Я очень торопилась и почти влетела в палату. Мать лежала в том же положении, в каком я её оставила. Она посмотрела на меня и заплакала.
- Я боюсь, Тоня. Так боюсь умирать! Не хочу закрывать глаза. Закрою и умру. Исчезну и перестану чувствовать. Меня не будет, Тоня! Меня просто не станет на этом свете! Страшно. Такая короткая жизнь. И вечное пребывание в черноте, без чувств, без красок, как в обмороке.
Я слушала и поражалась. Как она смогла это постичь? Как доверилась страху? На мгновенье стало её жалко, но я решила не отступать от своего намерения.
- Знаешь, я никогда не любила тебя. В раннем детстве боялась, а потом ненавидела. Зачем тебе этот мир, где тебя не любят?
Мать повернула ко мне голову. Я заметила в её глазах интерес.
- А я тебя всегда любила.
- Врёшь!!! – неожиданно я сорвалась на крик. – Ты любила только себя и свои увеселения!
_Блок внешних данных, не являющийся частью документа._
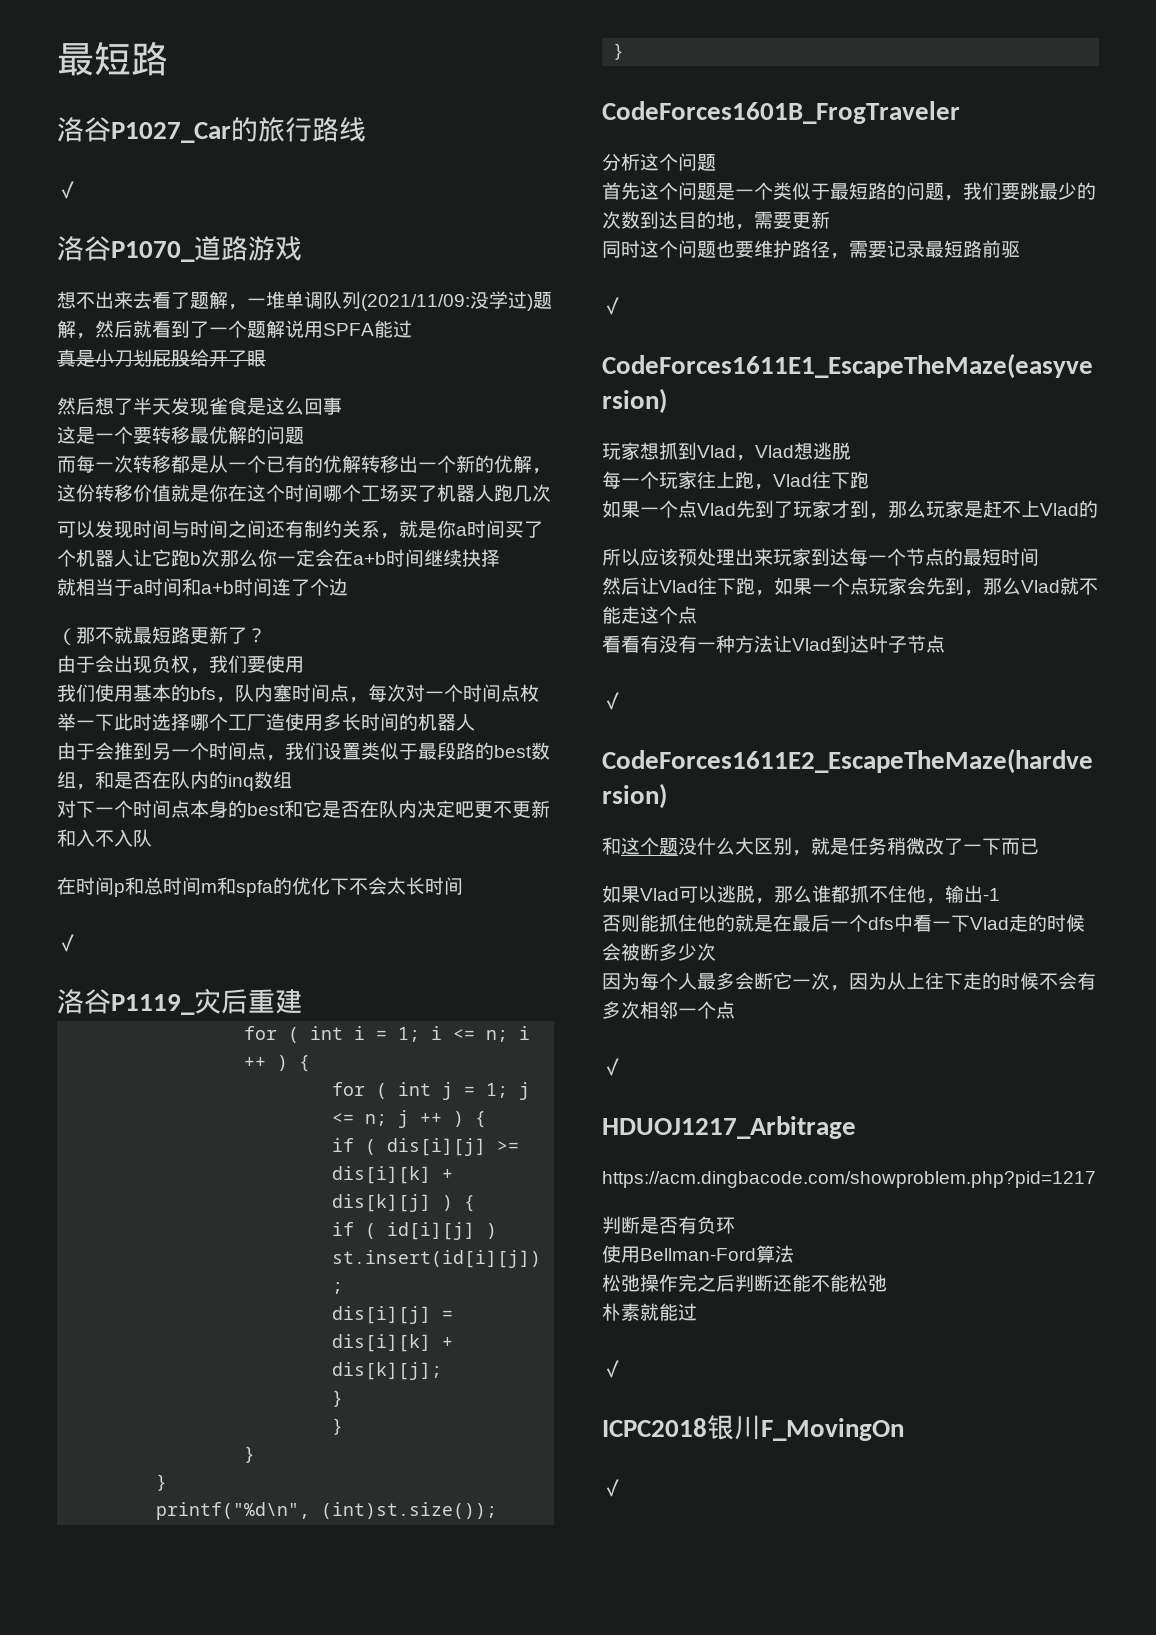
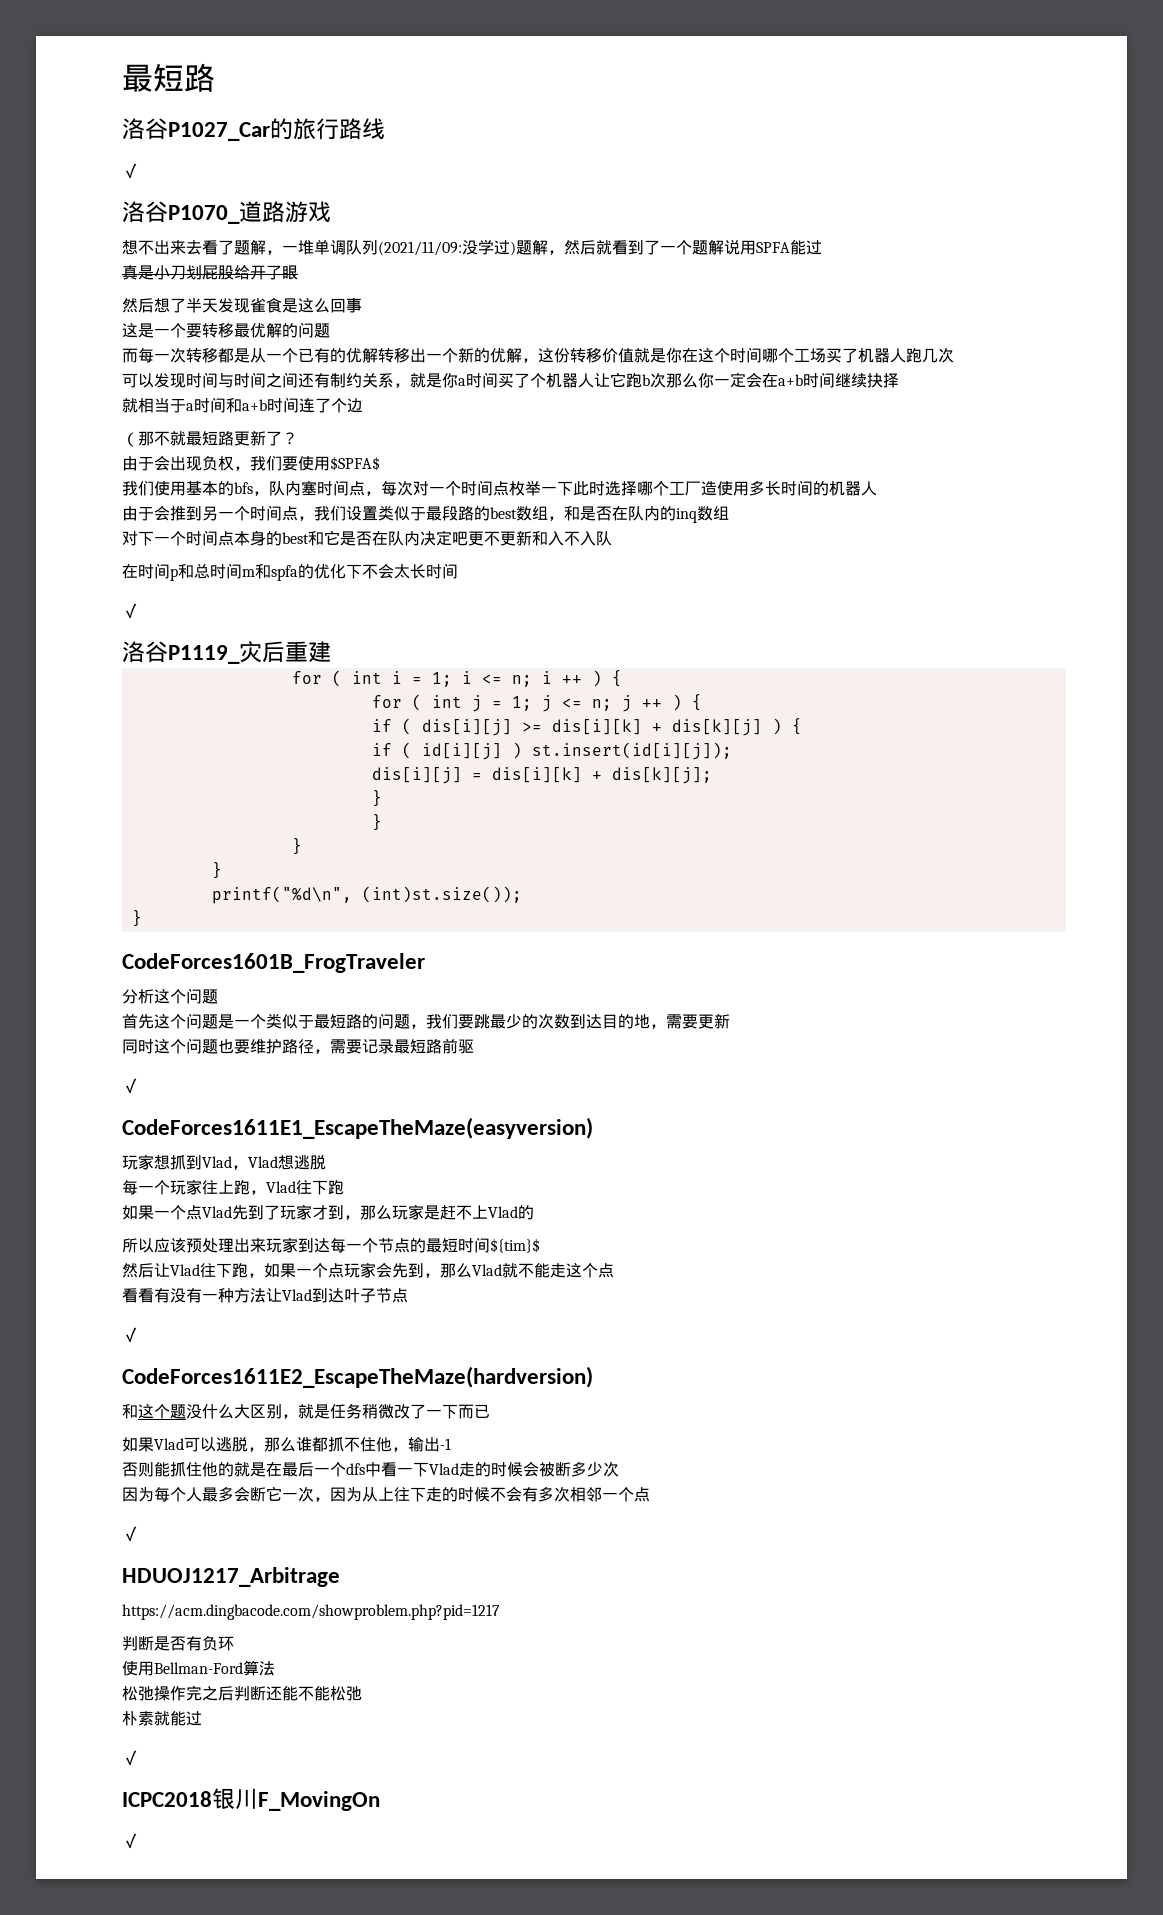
- 由于会出现负权，我们要使用
+ 由于会出现负权，我们要使用$SPFA$
- 所以应该预处理出来玩家到达每一个节点的最短时间
+ 所以应该预处理出来玩家到达每一个节点的最短时间${tim}$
Мужиков любила! Развлекаться! Ты никогда не работала толком! С шестнадцати лет я содержу тебя! Потаскуха! Алкоголичка! Я ненавидела, но кормила, а ты любила и вечно оставляла меня на произвол судьбы, проедала-пропивала, как ржавчина! Чужие люди выкормили и вырастили твою дочь! А где была ты?!!
- Я тебя люблю.
- Замолчи!!!... Не испытывай моё терпение!... Перед смертью вспомнила о любви. Думаешь, поверю тебе? Бред!
- Мне страшно умирать. Тебя не будет со мной, - снова заплакала мать. – Не уходи, Тоня. Не оставляй одну.
Нет, она меня доконает! Теперь я вообще не смогу отсюда уйти. Я подошла к окну. Солнце просачивалось сквозь листву, покрывая садовые скамейки мерцающими бликами.
- Крепись, - не оборачиваясь, сказала матери напоследок, развернулась и вышла в коридор.
***
Через два месяца посетила мать ещё раз. Она заметно похудела. Лицо приобрело желтоватый оттенок. Кожа на скулах натянулась, морщины разгладились, нос заострился. Глаза испуганно смотрели из тёмной глубины глазниц. Увидела меня, подбородок её затрясся, руки, лежащие поверх одеяла, задрожали.
- Прости меня, Тоня, - произнесла едва слышно. И после паузы добавила, – Мне уже не так страшно.
Я присела на край кровати, взяла её руки. В них не осталось жизненного тепла. Теперь пахло не только от волос. Всё тело источало странный кислый запах, как будто кающаяся её душа выжигала кислотным огнём следы былых грехов.
- Они не делают мне уколов... дома я ничего не чувствовала... а здесь такие нестерпимые боли крутят тело... криком кричу... никто не приходит, - мать заплакала и, всхлипывая, продолжала, - уж я стала Бога молить, чтоб забрал скорей.. смерть послал... изнемогла я... аппетита нет... в утку оправляюсь... устала, доченька... ох, как устала... только бы часок без боли...
Она плакала, нелепо растягивая губы, показывая розовые дёсны.
- Пойду сейчас и потребую, пусть укол сделают, - я встала, но мать удержала мою руку.
- Не ходи... дай на тебя посмотреть... всё равно уже скоро помира... – она внезапно замолчала, только глаза, казалось, продолжали говорить.
- Я люблю тебя, мама. Слышишь? – наклонилась к её уху, - Я люблю тебя. Мамочка, слышишь? Кивни, пожалуйста. Мама...
Из матери вышел утробный глухой стон, её лицо исказила гримаса боли, тело вытянулось, она широко открыла глаза и почти прошипела:
- Страшно как!
А после обмякла, закрыла глаза и испустила дух.
Я долго плакала над ней, не замечая противного запаха смерти, убивалась по своей непутёвой жизни, и сердце сжималось в предчувствии неизбежного – так, как я любила мать, уже никого никогда не полюблю.